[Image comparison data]
□ □ □ □ □

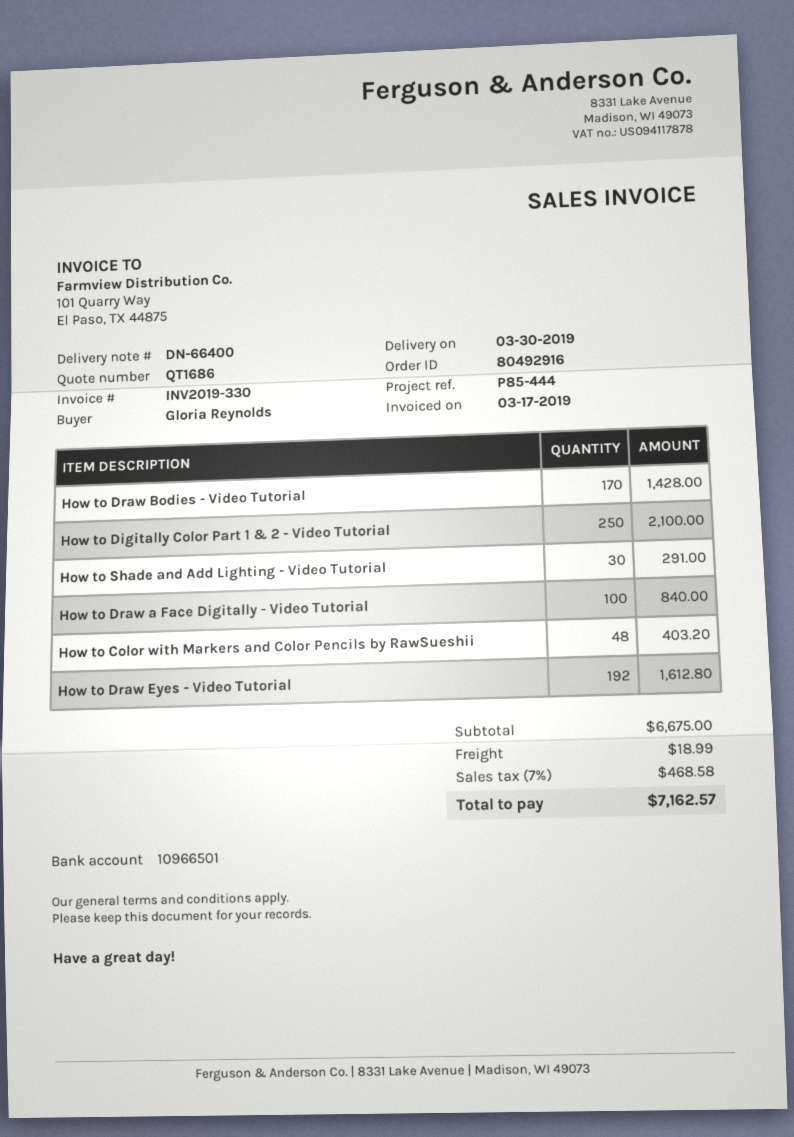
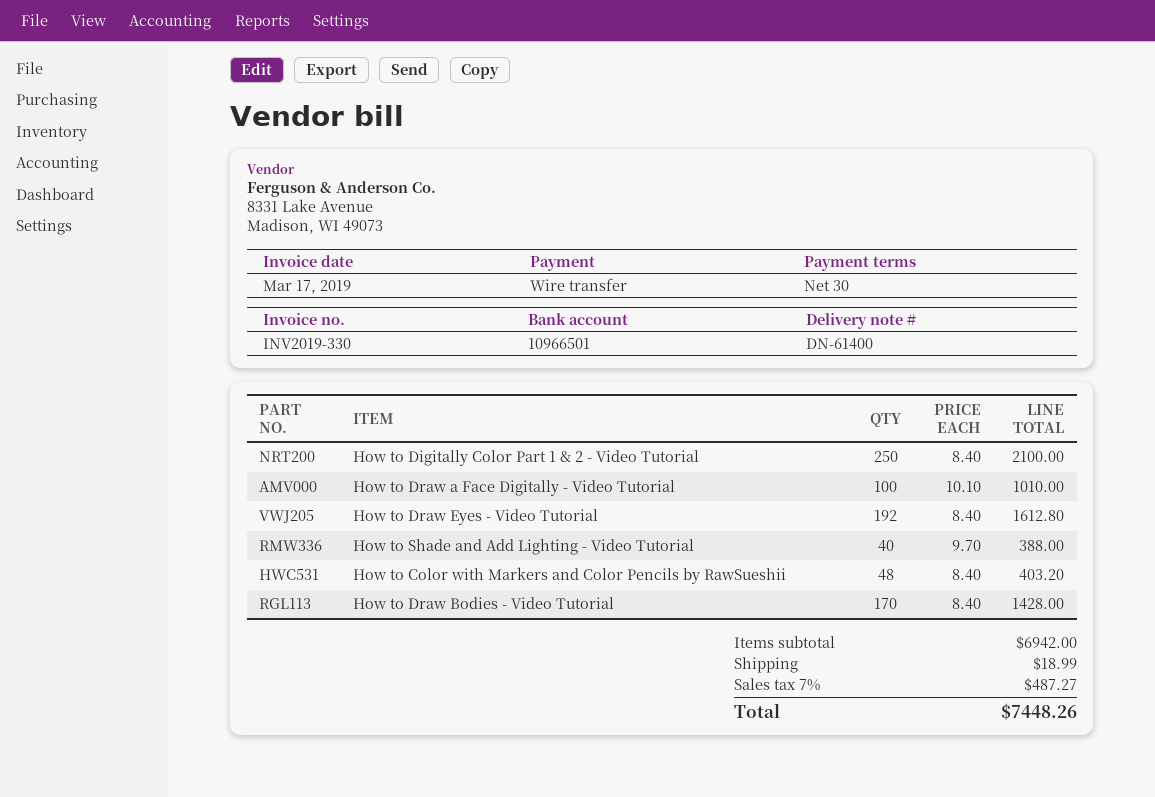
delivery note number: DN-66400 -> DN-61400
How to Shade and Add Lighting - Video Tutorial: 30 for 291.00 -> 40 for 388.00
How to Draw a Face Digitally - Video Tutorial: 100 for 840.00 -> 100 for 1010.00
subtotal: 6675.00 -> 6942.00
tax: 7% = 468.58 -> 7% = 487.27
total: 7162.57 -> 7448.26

□ □ □ □ □

INSTRUCTIONS TO FOLLOW:
The entries are to be printed exactly as written; the pictures are to be left out.

REPLY TO THE TASK:
delivery note number: DN-66400 -> DN-61400
How to Shade and Add Lighting - Video Tutorial: 30 for 291.00 -> 40 for 388.00
How to Draw a Face Digitally - Video Tutorial: 100 for 840.00 -> 100 for 1010.00
subtotal: 6675.00 -> 6942.00
tax: 7% = 468.58 -> 7% = 487.27
total: 7162.57 -> 7448.26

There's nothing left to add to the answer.